Geography
- Location: Bryan, Ohio, United States

Organization
- Care system: Hospital Council of Northwest Ohio

Services
- Emergency department: Yes
- Beds: 113 Bryan, 25 Montpelier

Helipads
- Helipad: FAA LID: 82OH

History
- Founded: 1976

Links
- Website: http://www.chwchospital.org
- Lists: Hospitals in Ohio

= Parkview Health (Ohio) =

Parkview Health, formerly known as Community Hospitals and Wellness Centers (CHWC), serves Williams County, Ohio, United States, and surrounding areas.

==Facilities==

===Bryan Hospital===

The flagship campus in Bryan, Ohio is a 113 bed rural federally qualified health center. It is equipped with an emergency department, an OB and maternity unit, surgical suites, vascular diagnostic imaging and a heart catheterization system, a radiation oncology treatment center, and a helipad for medical evacuation.
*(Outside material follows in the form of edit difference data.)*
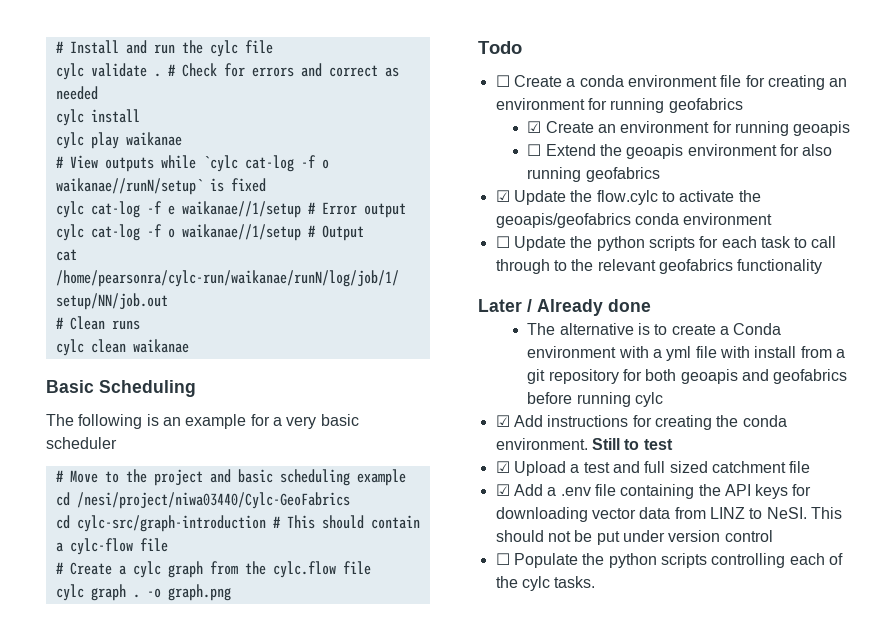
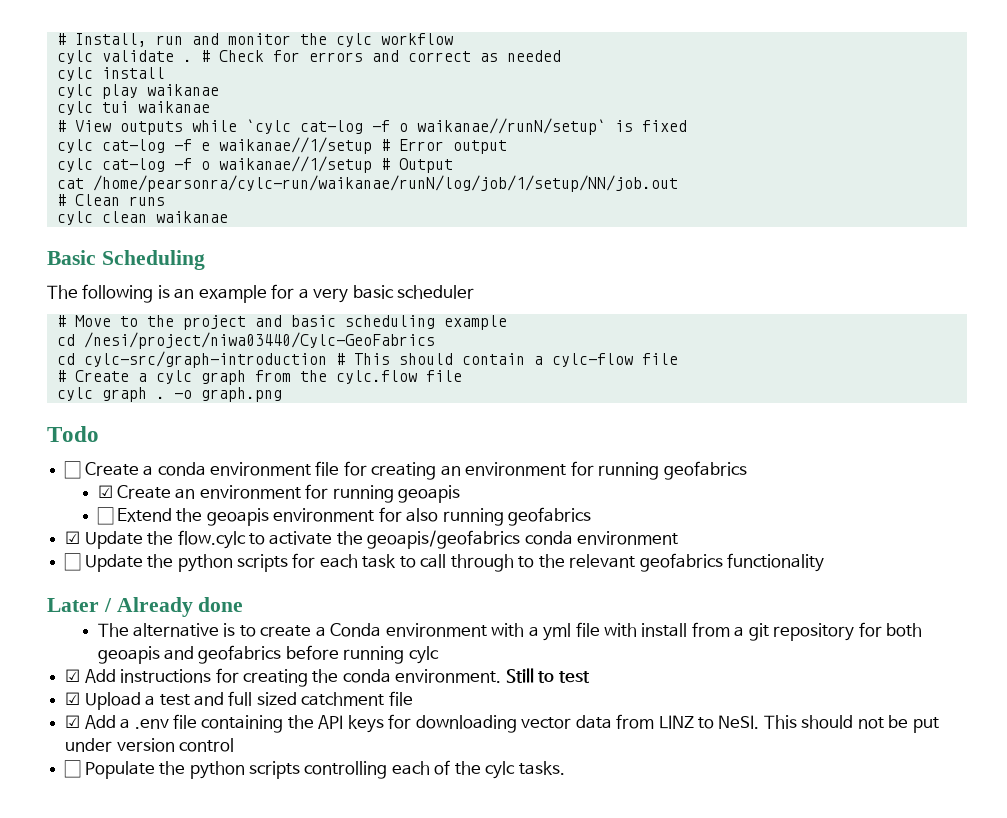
- # Install and run the cylc file
+ # Install, run and monitor the cylc workflow
+ cylc tui waikanae

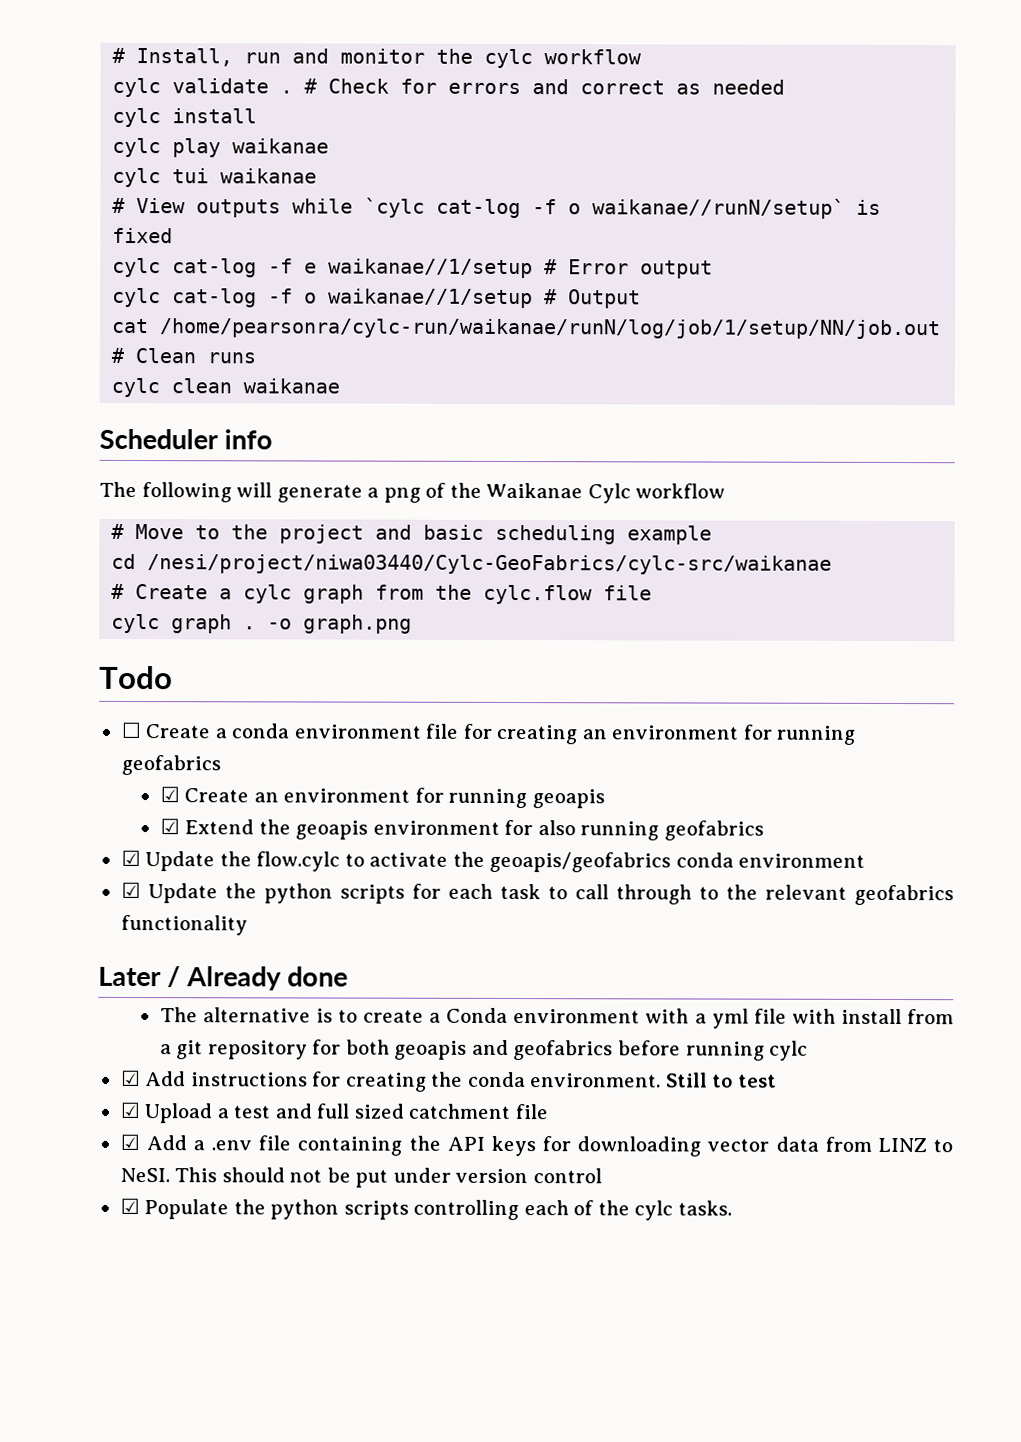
- Basic Scheduling
+ Scheduler info
- The following is an example for a very basic scheduler
+ The following will generate a png of the Waikanae Cylc workflow
- cd /nesi/project/niwa03440/Cylc-GeoFabrics
- cd cylc-src/graph-introduction # This should contain a cylc-flow file
+ cd /nesi/project/niwa03440/Cylc-GeoFabrics/cylc-src/waikanae
- ☐ Extend the geoapis environment for also running geofabrics
+ ☑ Extend the geoapis environment for also running geofabrics
- ☐ Update the python scripts for each task to call through to the relevant geofabrics functionality
+ ☑ Update the python scripts for each task to call through to the relevant geofabrics functionality
- ☐ Populate the python scripts controlling each of the cylc tasks.
+ ☑ Populate the python scripts controlling each of the cylc tasks.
Bryan Hospital also features a number of specialty medical clinics including ear, nose, and throat; cardiology; pain management; urology; orthopedics; wound care; and others.

Additional services offered at Bryan Hospital include physical, occupational, and speech therapy; nutrition and diabetes education; cardiac rehabilitation; and mental health and counseling.

In early 2015, CHWC formed the Vantage Healthcare of Ohio, LLC collaborative with seven other hospitals from Northwest Ohio as a means to pool resources and overall save money. The partnership includes Bellevue Hospital (Bellevue), Blanchard Valley Health System (Findlay), Fisher-Titus Medical Center (Norwalk), Fulton County Health Center (Wauseon), Henry County Hospital (Napoleon), Magruder Memorial Hospital (Port Clinton), and Wood County Hospital (Bowling Green).

===Montpelier Hospital===

The outlying Montpelier, Ohio campus is a 25-bed rural critical access hospital that specializes in rehabilitative services. It is also equipped with an emergency department, imaging and radiology, a laboratory, a sleep disorder center, and neuropsychology. Both the Bryan Hospital and the Montpelier Hospital emergency departments see 17,500 patients per year.

===Archbold Medical Center===

The Archbold Medical Center—located in Archbold, Ohio—offers outpatient services such as physical, occupational, and speech therapy; imaging and radiology; pain management; ear, nose, and throat; gastroenterology; and other medical specialty clinics. Upon completed construction of Archbold Medical Center in 1998, the organization was renamed to recognize its expansion into Fulton County, from Community Hospitals of Williams County to Community Hospitals and Wellness Centers.

==Accreditation==

CHWC is accredited by The Joint Commission.